Receivable from United States Steel
We remain obligated (primarily or contingently) for $257 million of certain debt and other financial arrangements for which United States Steel Corporation (“United States Steel”) has assumed responsibility for repayment (see the USX Separation in Item 1. of our 2009 Annual Report on 10-K).  United States Steel reported in its Form 10-Q for the three months ended June 30, 2010 that it believes that its liquidity will be adequate to satisfy its obligations for the foreseeable future.

Environmental Matters
We have incurred and will continue to incur substantial capital, operating and maintenance, and remediation expenditures as a result of environmental laws and regulations.  If these expenditures, as with all costs, are not ultimately reflected in the prices of our products and services, our operating results will be adversely affected.  We believe that substantially all of our competitors must comply with similar environmental laws and regulations.  However, the specific impact on each competitor may vary depending on a number of factors, including the age and location of its operating facilities, marketing areas, production processes and whether it is also engaged in the petrochemical business or the marine transportation of crude oil, refined products and feedstocks.
We have finalized our strategic approach to comply with Mobile Source Air Toxics II (“MSAT II”) regulations relating to benzene content in refined products and updated the project cost estimates to comply with these requirements.  We now estimate that we may spend approximately $675 million over a four-year period that began in 2008, reduced from our previous projection of approximately $1 billion over a six-year period.  The overall cost reduction for MSAT II compliance is a result of lower costs for several projects along with our finalization of the most appropriate MSAT II compliance approach for our refineries.  Our actual MSAT II expenditures since inception have totaled $401 million through June 30, 2010, with $58 million in the second quarter of 2010.  We expect total year 2010 spending will be approximately $300 million.  The cost estimates are forward-looking statements and are subject to change as further work is completed in 2010.
There have been no other significant changes to our environmental matters subsequent to December 31, 2009.

Other Contingencies
We are the subject of, or a party to, a number of pending or threatened legal actions, contingencies and commitments involving a variety of matters, including laws and regulations relating to the environment. The ultimate resolution of these contingencies could, individually or in the aggregate, be material to us. However, we believe that we will remain a viable and competitive enterprise even though it is possible that these contingencies could be resolved unfavorably to us. See Management’s Discussion and Analysis of Financial Condition and Results of Operations – Liquidity and Capital Resources.

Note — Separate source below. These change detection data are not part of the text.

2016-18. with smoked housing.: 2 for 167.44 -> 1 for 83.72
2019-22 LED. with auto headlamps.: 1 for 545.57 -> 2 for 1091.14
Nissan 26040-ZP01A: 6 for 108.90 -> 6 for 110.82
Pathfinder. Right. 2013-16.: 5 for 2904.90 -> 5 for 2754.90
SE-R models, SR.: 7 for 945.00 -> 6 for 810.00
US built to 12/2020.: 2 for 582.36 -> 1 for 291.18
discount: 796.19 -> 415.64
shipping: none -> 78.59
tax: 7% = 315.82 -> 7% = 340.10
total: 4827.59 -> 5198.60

Critical Accounting Estimates
The preparation of financial statements in accordance with generally accepted accounting principles requires us to make estimates and assumptions that affect the reported amounts of assets and liabilities and the disclosure of contingent assets and liabilities as of the date of the consolidated financial statements and the reported amounts of revenues and expenses during the respective reporting periods.  Actual results could differ from the estimates and assumptions used.
Certain accounting estimates are considered to be critical if (1) the nature of the estimates and assumptions is material due to the levels of subjectivity and judgment necessary to account for highly uncertain matters or the susceptibility of such matters to change; and (2) the impact of the estimates and assumptions on financial condition or operating performance is material.
There have been no other changes to our critical accounting estimates subsequent to December 31, 2009.

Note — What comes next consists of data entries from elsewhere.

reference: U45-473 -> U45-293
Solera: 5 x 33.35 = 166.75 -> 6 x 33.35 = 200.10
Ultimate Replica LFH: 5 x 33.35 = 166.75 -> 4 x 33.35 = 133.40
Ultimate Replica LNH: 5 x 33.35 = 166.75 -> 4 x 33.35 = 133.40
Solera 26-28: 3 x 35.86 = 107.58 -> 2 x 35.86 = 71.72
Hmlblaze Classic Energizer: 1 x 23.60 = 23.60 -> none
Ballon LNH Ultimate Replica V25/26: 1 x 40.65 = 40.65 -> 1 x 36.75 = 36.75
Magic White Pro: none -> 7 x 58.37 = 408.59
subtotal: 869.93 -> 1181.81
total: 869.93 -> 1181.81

For a detailed discussion of our risk management strategies and our derivative instruments, see Item 7A Quantitative and Qualitative Disclosures about Market Risk, in our 2009 Annual Report on Form 10-K.
Disclosures about how derivatives are reported in our consolidated financial statements and how the fair values of our derivative instruments are measured may be found in Note 11 and 12 to the consolidated financial statements.
Sensitivity analysis of the incremental effects on income from operations ("IFO") of hypothetical 10 percent and 25 percent increases and decreases in commodity prices on our open commodity derivative instruments as of June 30, 2010 is provided in the following table.

       
  
Incremental Change in IFO
from a Hypothetical Price
Increase of
  
Incremental Change in IFO
from a Hypothetical Price
Decrease of
 
(In millions)  10%  25%  10%  25%
E&P Segment                
      Natural gas $(8) $(20) $8  $20 
OSM Segment                
      Crude oil $(35) $(88) $35  $88 
RM&T Segment                
      Crude oil $(65) $(166) $77  $194 
       Natural gas  1   2   (1)  (2)
      Refined products  16   41   (16)  (41)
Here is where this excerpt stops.